Geoff Evamy Hill: A new model for Canadian university studies

Be Innovative

Geoff Evamy Hill
Fourth-year Knowledge Integration student Geoff Evamy Hill spent a summer on a pipeline project in northern British Columbia. At a community open house, an older woman commented, “You people come here from the big city and mess everything up and call it progress.” This comment resonated deeply with Geoff, who thought about the number of conflicts in Canadian history between people with a poor understanding of one another and the diversity that is Canada. It also reminded him of his own experience: Coming from Calgary to study at UWaterloo, he had been surprised by his peers’ lack of awareness about the realities of life in other parts of Canada.

Believing that 21st century leaders need to develop this capacity, Geoff developed what he calls a “moonshot” of an idea: The Pan-Canadian University Project, where top Canadian (and international) students will complete joint Canadian undergraduate degrees offered by university consortiums, with students traveling with their cohort to a different university in Canada for each year of their studies.
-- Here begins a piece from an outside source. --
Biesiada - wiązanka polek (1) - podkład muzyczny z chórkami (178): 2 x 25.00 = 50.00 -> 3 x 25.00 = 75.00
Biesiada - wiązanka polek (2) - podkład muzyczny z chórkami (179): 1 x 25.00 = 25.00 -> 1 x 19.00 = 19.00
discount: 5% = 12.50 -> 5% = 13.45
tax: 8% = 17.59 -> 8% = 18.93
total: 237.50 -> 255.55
“This is a project for massive social change,” says Geoff. “It is about fundamentally shifting the way we prepare future leaders at the systemic level. The project is hugely complex, and requires a very high amount of attention in order to be successful.”
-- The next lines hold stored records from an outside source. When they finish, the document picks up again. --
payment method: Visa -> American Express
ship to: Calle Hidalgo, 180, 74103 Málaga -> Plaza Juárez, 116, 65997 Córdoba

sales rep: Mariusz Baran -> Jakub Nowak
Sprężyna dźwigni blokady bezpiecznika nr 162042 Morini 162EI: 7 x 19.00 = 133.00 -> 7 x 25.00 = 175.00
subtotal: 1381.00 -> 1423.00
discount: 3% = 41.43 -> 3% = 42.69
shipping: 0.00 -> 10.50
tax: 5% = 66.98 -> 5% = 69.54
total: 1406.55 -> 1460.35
There is successful precedent for this idea: Erasmus Mundus is a decade-old EU educational initiative where consortiums of European universities come together to offer joint degrees. Geoff notes that the Erasmus Mundus program has produced a new generation of ambitious students with broad vision, and believes it could have a similar effect in Canada. Such a collaborative program, he says, develops the skills and knowledge needed in a rapidly changing information economy. It also leverages regional resources and experiences to create linkages of knowledge and perspective, and to broaden social networks.

Being part of the St. Paul’s GreenHouse community has been very helpful to Geoff in this initiative. “When you are with people in a community who share a singular focus on getting things done and made, it’s very motivating. The weekly skill sessions with practitioners have been hugely successful because they are very practical. Mentorship and the connections provided help make it happen. The people at GreenHouse approach this with an equally entrepreneurial spirit – putting their heart, soul, know-how, and connections to making our ideas work.”

Geoff would like to see joint Canadian undergraduate degrees as “a gift to Canada for our sesquicentennial or 150th birthday” and hopes to put student mobility and innovative education on the national agenda and mindset for 2017. While he recognizes the challenges of adopting this new approach, he believes the project can become more than the sum of its parts, with high potential return.